What to do
Beginning with the line containing "- This guide", give every line again exactly as it is, ending with the last line of the entries.

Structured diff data
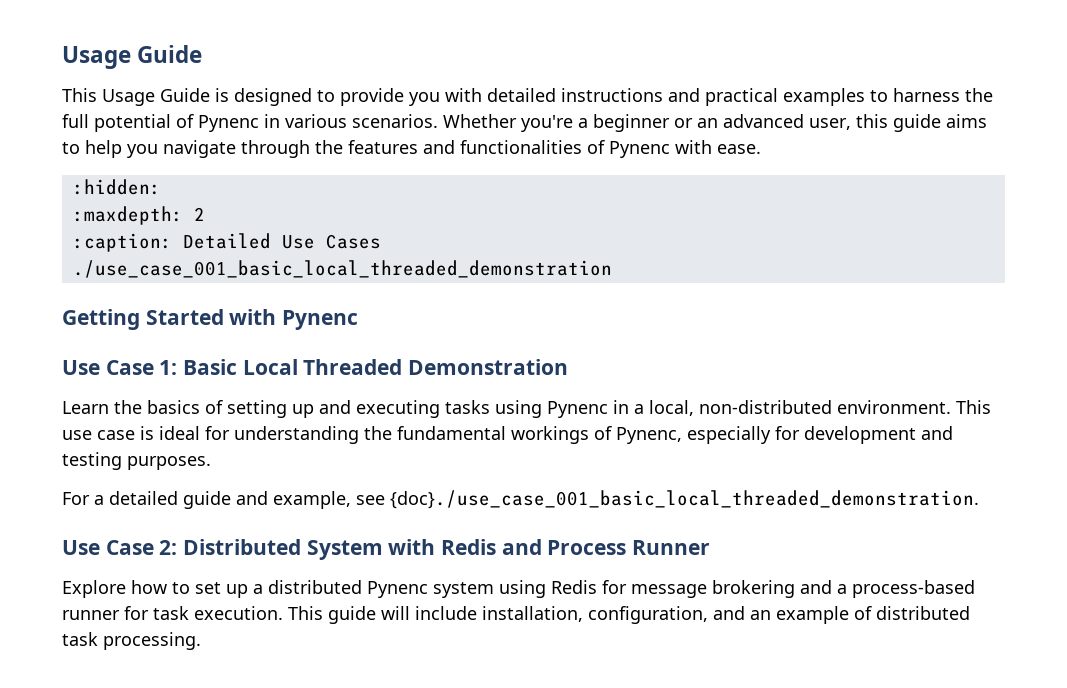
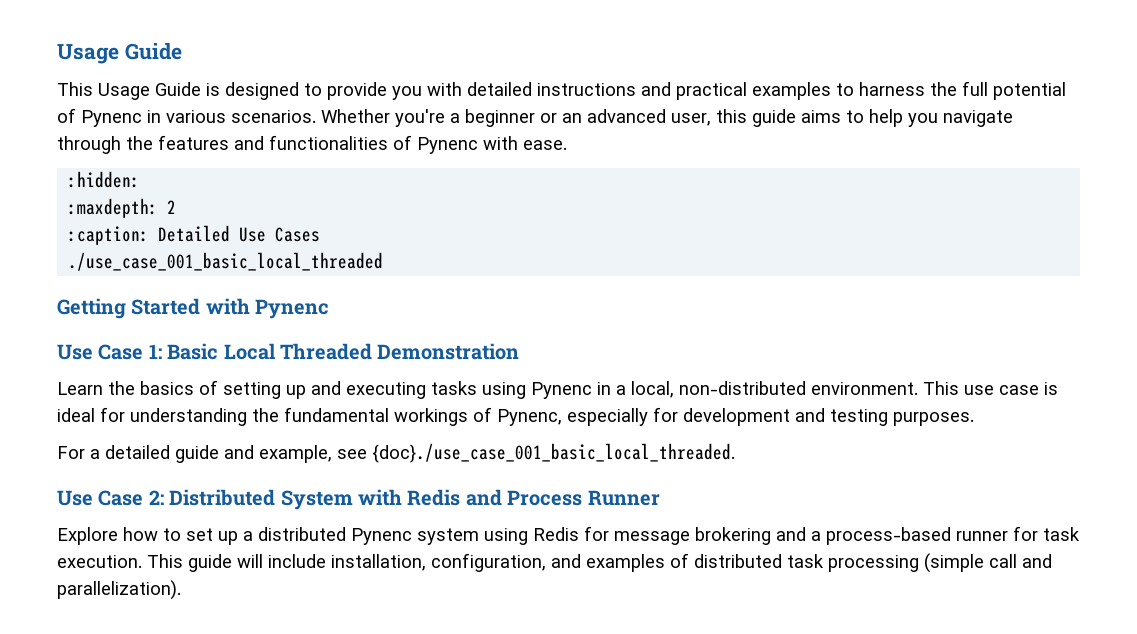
- ./use_case_001_basic_local_threaded_demonstration
+ ./use_case_001_basic_local_threaded
- For a detailed guide and example, see {doc}./use_case_001_basic_local_threaded_demonstration.
+ For a detailed guide and example, see {doc}./use_case_001_basic_local_threaded.
- This guide will include installation, configuration, and an example of distributed task processing.
+ This guide will include installation, configuration, and examples of distributed task processing (simple call and parallelization).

Output for this task
- This guide will include installation, configuration, and an example of distributed task processing.
+ This guide will include installation, configuration, and examples of distributed task processing (simple call and parallelization).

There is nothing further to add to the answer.